Procedural River & Lake Meshes
The mesh generation for the procedural river & lake systems is based on the same principals as the spline tools described above, only at a larger scale. They also use splines as their primary inputs, but have more complex geometry with multiple layers, as well as more user parameters.
This is combined with advanced shader and VFX set-ups to create assets with more visual interest and customizability than the simpler spline tools.
Continuous Actor Spline Movement & Spawning
The logic for moving and spawning objects over splines -created specifically for use with the river system- is fully built using Blueprints. The system spawns objects at the start of the spline and deletes them once they reach the other end, before spawning a new, randomized object at the start of the spline. This gives the illusion of a continuous stream of unique objects, with each having a unique starting transform. The objects & their transforms can also be saved; this was a requirement from the design team to avoid gameplay exploits using the system.

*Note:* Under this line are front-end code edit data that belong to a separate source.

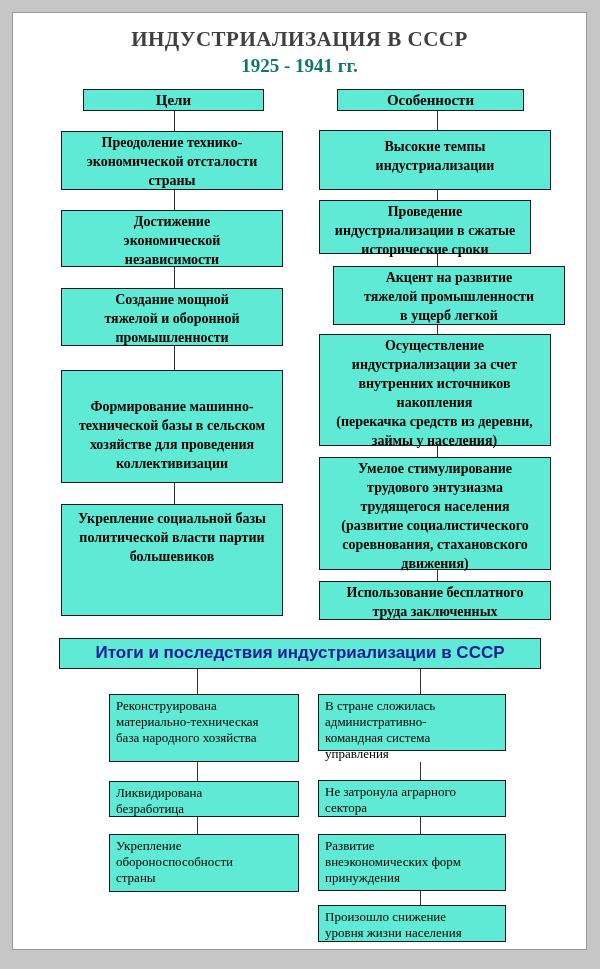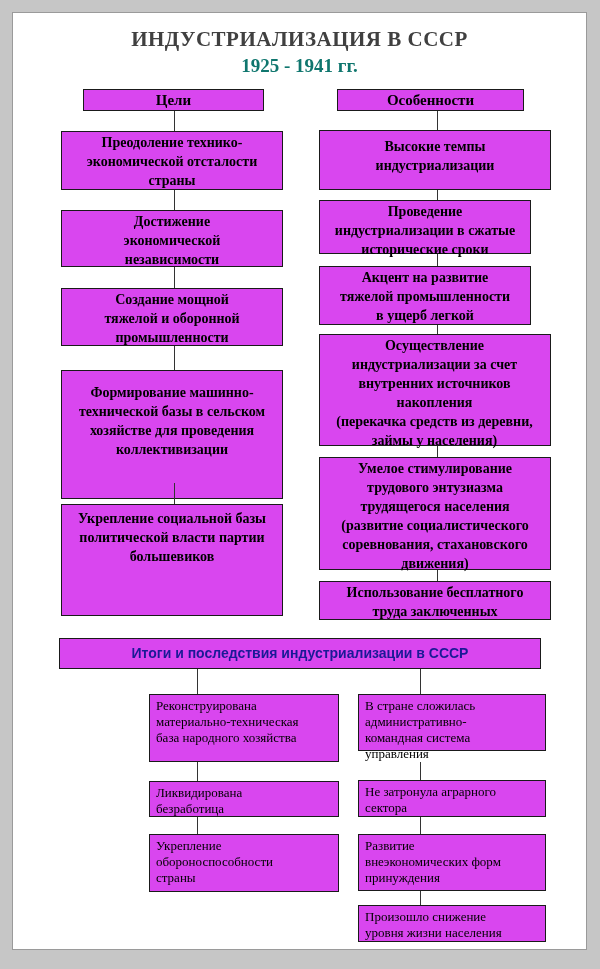--- a/index.html
+++ b/index.html
@@ -30,7 +30,7 @@
   .box{
     position:absolute;
     border:1px solid #1a1a1a;
-    background:#d946ef;
+    background:#5eead4;
     box-sizing:border-box;
     white-space:pre-line;
   }

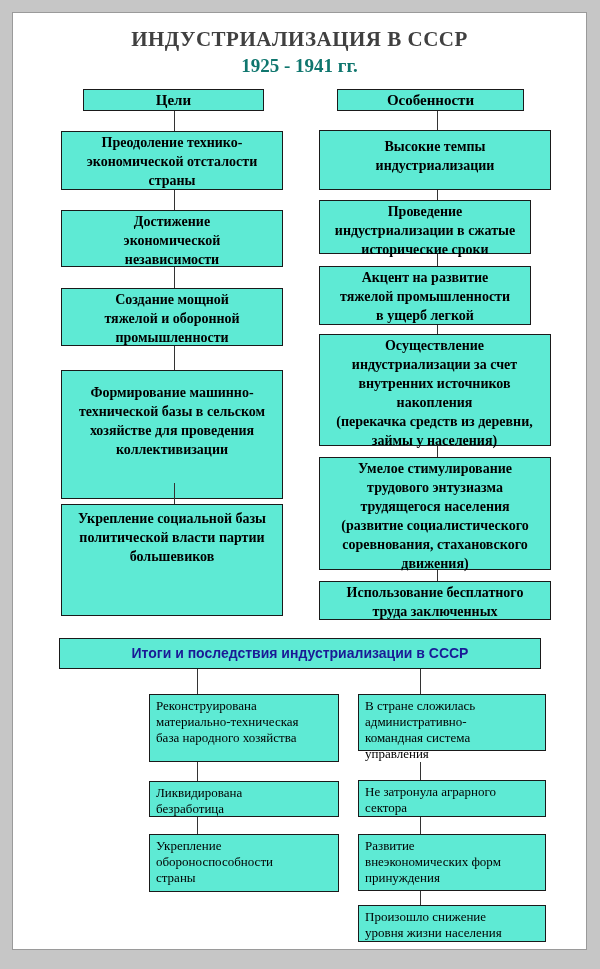--- a/index.html
+++ b/index.html
@@ -89,7 +89,7 @@
     <div class="box tbox" style="left:306px;top:187px;width:212px;height:54px">Проведение
 индустриализации в сжатые
 исторические сроки</div>
-    <div class="box tbox" style="left:306px;top:253px;width:212px;height:59px">Акцент на развитие
+    <div class="box tbox" style="left:320px;top:253px;width:232px;height:59px">Акцент на развитие
 тяжелой промышленности
 в ущерб легкой</div>
     <div class="box tbox" style="left:306px;top:321px;width:232px;height:112px;padding-left:0;padding-right:1px">Осуществление

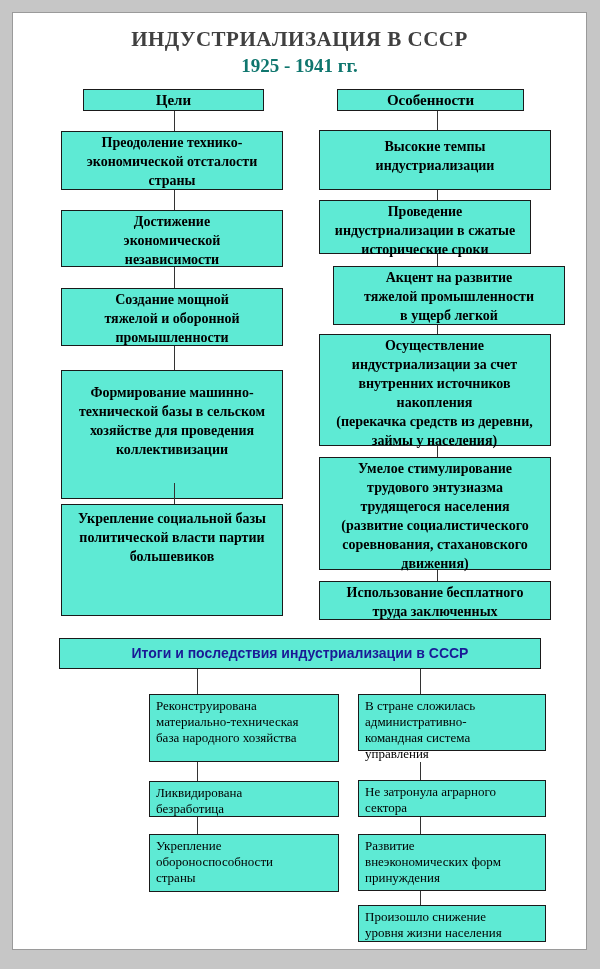--- a/index.html
+++ b/index.html
@@ -76,7 +76,7 @@
     <div class="box tbox" style="left:48px;top:275px;width:222px;height:58px">Создание мощной
 тяжелой и оборонной
 промышленности</div>
-    <div class="box tbox" style="left:48px;top:357px;width:222px;height:129px;padding-top:12px">Формирование машинно-
+    <div class="box tbox" style="left:48px;top:357px;width:222px;height:113px;padding-top:26px">Формирование машинно-
 технической базы в сельском
 хозяйстве для проведения
 коллективизации</div>

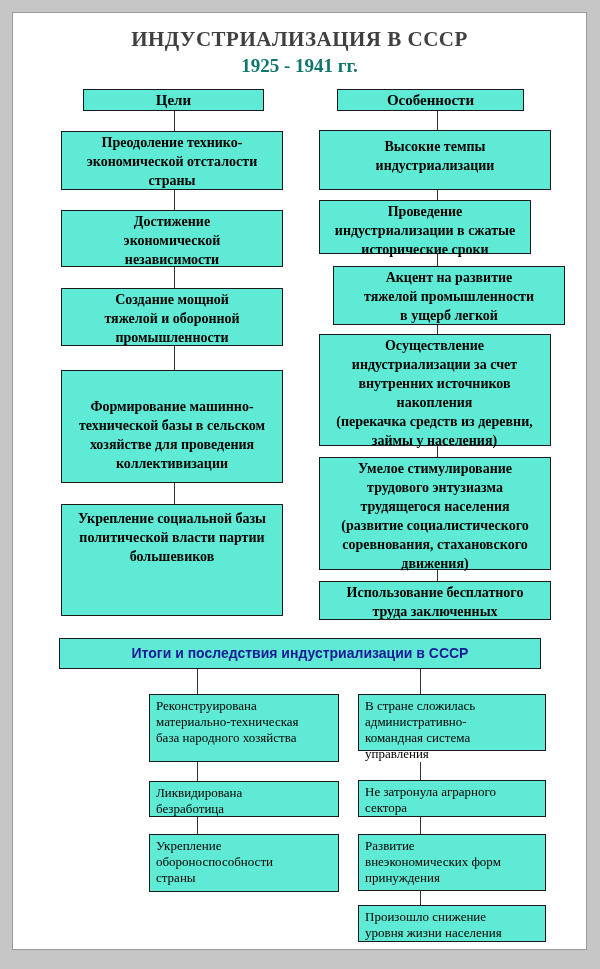--- a/index.html
+++ b/index.html
@@ -48,7 +48,7 @@
   }
   .banner{
     font-family:"Liberation Sans","DejaVu Sans",sans-serif;
-    font-weight:bold;font-size:14px;text-align:center;
+    font-weight:bold;font-size:17px;text-align:center;
     line-height:28px;
   }
   .vline{

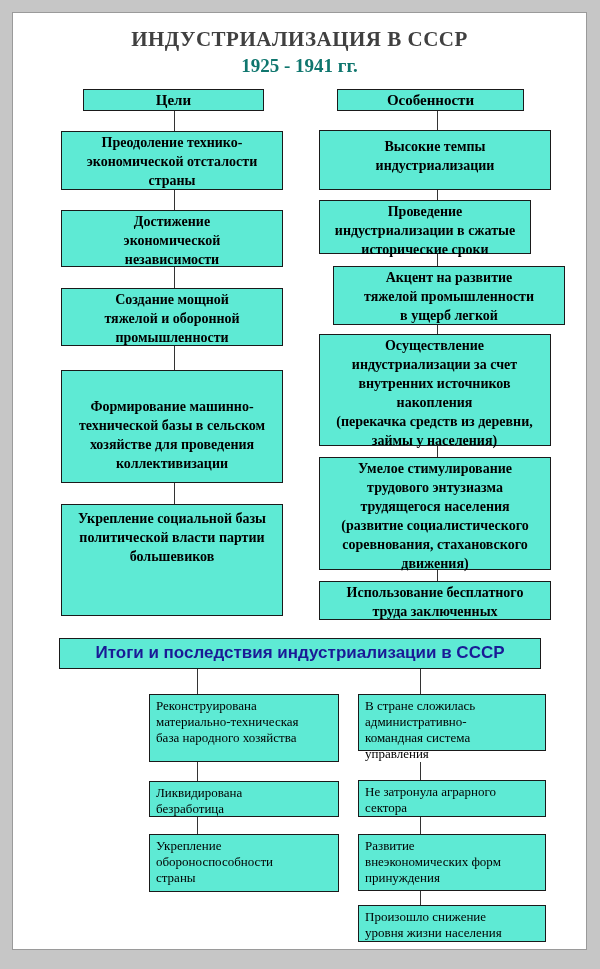--- a/index.html
+++ b/index.html
@@ -44,7 +44,7 @@
   }
   .bbox{
     font-weight:normal;font-size:13px;text-align:left;
-    line-height:16px;padding:3px 6px;margin-left:40px;
+    line-height:16px;padding:3px 6px;
   }
   .banner{
     font-family:"Liberation Sans","DejaVu Sans",sans-serif;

The system can also be triggered to spawn specific objects at specific times, using a timer or from another actor using a function call. This allows the system to be used by certain quests, spawning relevant objects when certain quest requirements are met.
Closing Thoughts
The fact that Houdini wasn’t available to use throughout this project made for a very interesting challenge, that forced me to get a lot more familiar with some of the systems that have been added to Unreal Engine over the past few years. It also forced me to reinvent some workflows I took for granted in Houdini and find interesting work-arounds for limitations, which greatly helped my skills for procedural modelling in any software
And while I’ve encountered plenty of moments where I felt like the lack of Houdini made my work a lot more difficult, I’m very impressed by what Geometry Script, PCG & Blueprints have enabled me to create.
Throughout my involvement with this project, the response & feedback from the rest of the team has been instrumental in improving each of these tools and I’m glad we ended up with a toolkit that will speed up & support the rest of the project’s development.
Lastly, I’m sure that with more time, effort, and knowledge I could have pushed these tools even further, and that will only get better as these systems mature over the next few years.